Mombasa Air Safari (known as MAS) is a Kenyan scheduled airline.

==History==
Originally started in 1970 as Rapid Air, the company was purchased in 1974 and renamed Mombasa Air Services. Based in Mombasa MAS has, since that date, always served the coast tourism industry. An additional MAS company, Malindi Air Services, was created with the purchase of Sunbird Aviation (Malindi) in 1977. A further company, Mombasa Air Services (Ukunda) Limited was added the same year with the purchase of Amphibians Ltd, based at Diani Beach at Ukunda airfield. The three companies were known as the M.A.S. group, and a fourth organisation, Mombasa Air School, was added to the group as an ab-initio pilot training school in 1978.

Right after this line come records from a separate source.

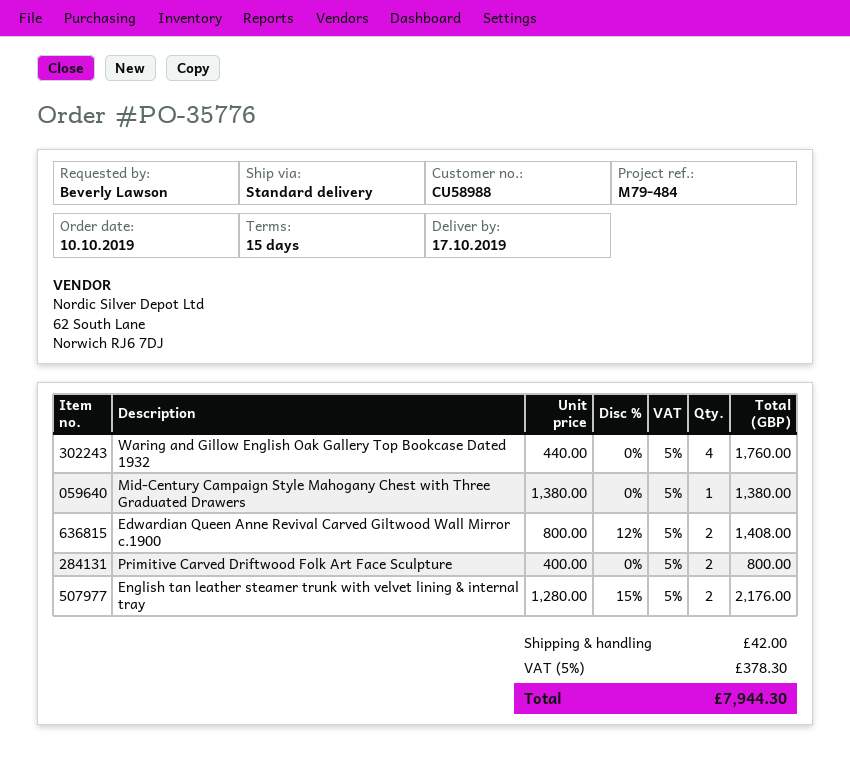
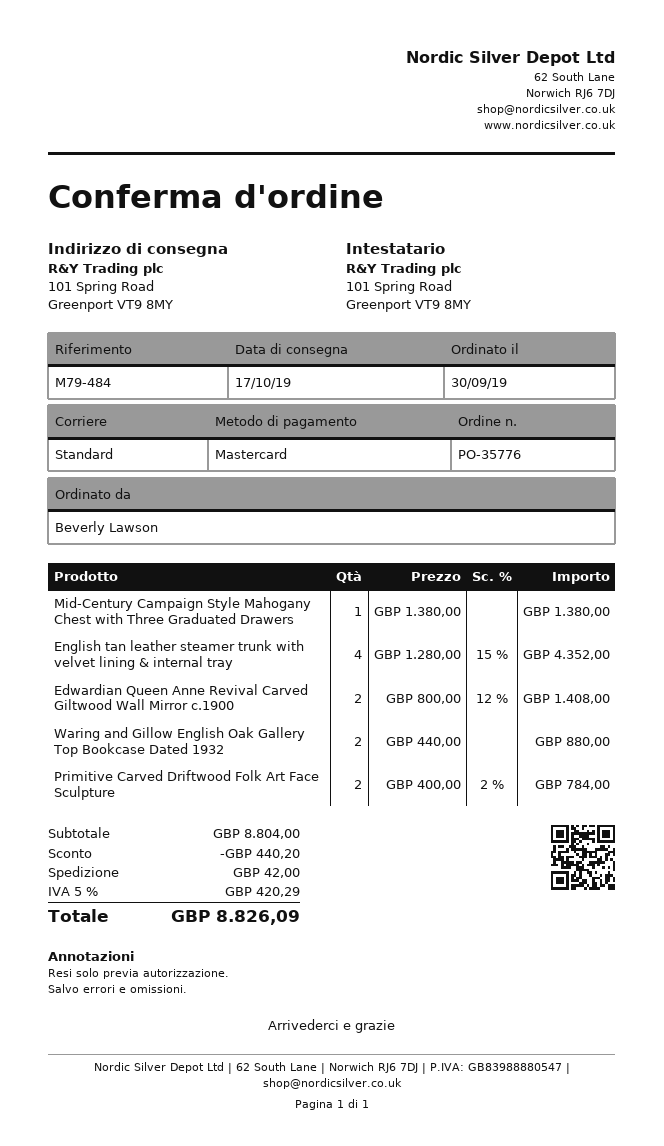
order date: 2019-10-10 -> 2019-09-30
Waring and Gillow English Oak Gallery Top Bookcase Dated 1932: 4 x 440.00 = 1760.00 -> 2 x 440.00 = 880.00
Primitive Carved Driftwood Folk Art Face Sculpture: 2 x 400.00 = 800.00 -> 2 x 400.00 - 2% = 784.00
English tan leather steamer trunk with velvet lining & internal tray: 2 x 1280.00 - 15% = 2176.00 -> 4 x 1280.00 - 15% = 4352.00
discount: none -> 440.20
tax: 5% = 378.30 -> 5% = 420.29
total: 7944.30 -> 8826.09

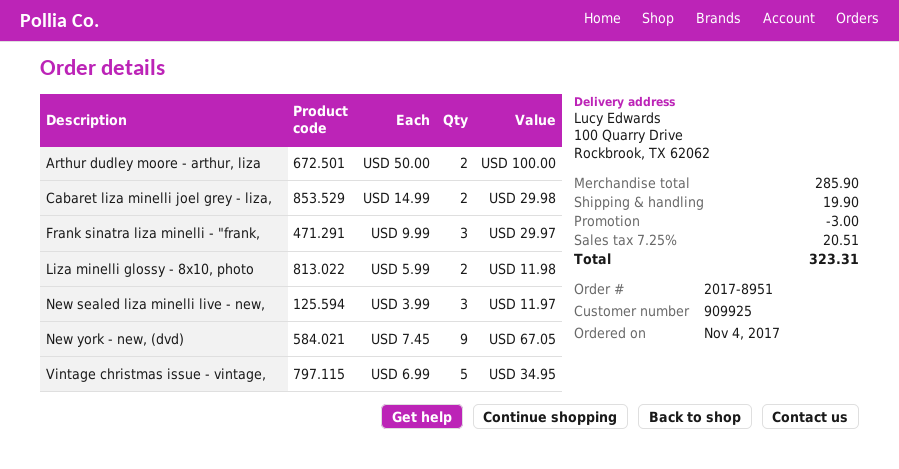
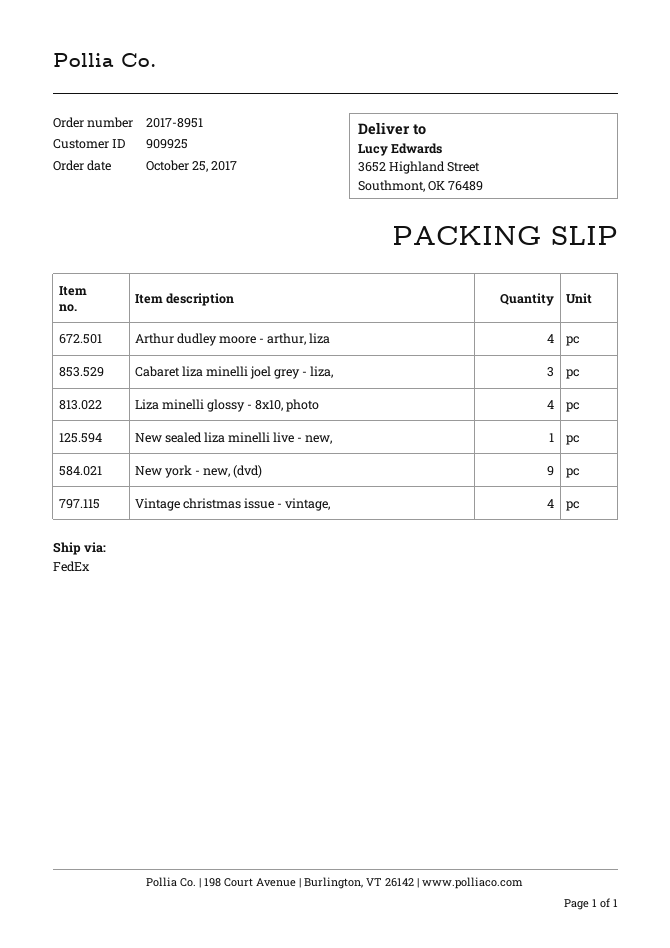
order date: 2017-11-04 -> 2017-10-25
ship to: 100 Quarry Drive, Rockbrook, TX 62062 -> 3652 Highland Street, Southmont, OK 76489
Arthur dudley moore - arthur, liza: 2 -> 4
Cabaret liza minelli joel grey - liza,: 2 -> 3
Frank sinatra liza minelli - "frank,: 3 -> none
Liza minelli glossy - 8x10, photo: 2 -> 4
New sealed liza minelli live - new,: 3 -> 1
Vintage christmas issue - vintage,: 5 -> 4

To inject capital and provide growth, the MAS group of companies was sold in 1982 to CMC Aviation, owned by Cooper Motor Corporation, a publicly traded company, based in Nairobi. The MAS identity was changed to Cooper Skybird. In 1986 there was a further change of ownership to another publicly traded group, and the airline was named Prestige Air, and all its operations were transferred to Nairobi. The company eventually wound down and ceased flight operations.

In 1985 the original owners brought back the MAS name with a new aviation company under a new AOC that became known as Mombasa Air Safari. MAS operates along the Kenya coast with hubs at Mombasa ( Moi Airport) and Diani Beach (Ukunda Airfield) with regular departures also from Malindi.

The airline colours are dark blue, light blue and gold and in 2004 the logo was changed to a lion's paw, which is featured on all MAS aircraft tail fins. The MAS Air Operator Certificate Number 016 provides for air charter and also scheduled services for both PAX and CARGO operation. In 2008 the Kenya Ministry of Transport granted MAS the status of a designated carrier for services to Tanzania.

In 1995 the owners/directors of MAS created a separate maintenance company, Benair Engineering Limited, that holds an Authorised Maintenance Certificate (AMO), based at Mombasa's Moi International Airport, to service the MAS fleet and undertake third-party maintenance for other airlines such as Blue Sky Aviation Services. Benair is an authorised LET Service Centre.

==Fleet==
Mombasa Air Safari operates eight Cessna 208 Grand Caravan aircraft.

==Destinations==
In 2018, Mombasa Air Safari flew to the following locations:
- Amboseli
- Diani Beach
- Island of Lamu
- Malindi
- Masai Mara
- Meru National Park
- Mombasa International Airport
- Samburu
- Tsavo
- Nairobi Wilson Airport
- Zanzibar
- Juba
- Pemba

==Accidents and incidents==
In 1998 aircraft with registration number 5Y-MAS, a 19-seat Let L-410 Turbolet crashed immediately after takeoff from Ol Kiombo Airstrip in the Masai Mara. No passengers were on board. Both pilots died. The accident report found no technical problem and cited possible pilot error with the flap settings.

Two pilots and two passengers died on Wednesday 22 August 2012, after a 19-seat Let L-410UVP-E9, registration number 5Y-UVP, with 13 people on board, including 2 crew, crashed at an airstrip in the Maasai Mara Game Reserve. Six passengers on board the aircraft, belonging to Mombasa Air Safari, were seriously injured as the pilots took off from Ngerende Airstrip near the Mara Safari Club.

On October 28, 2025, Mombasa Air Safari Flight 203 operated by a Cessna 208 Caravan, registered as 5Y-CCA, crashed near Kwale, Kenya. The aircraft carried one pilot and ten foreign tourists, from Hungary and Germany, who were all killed in the crash.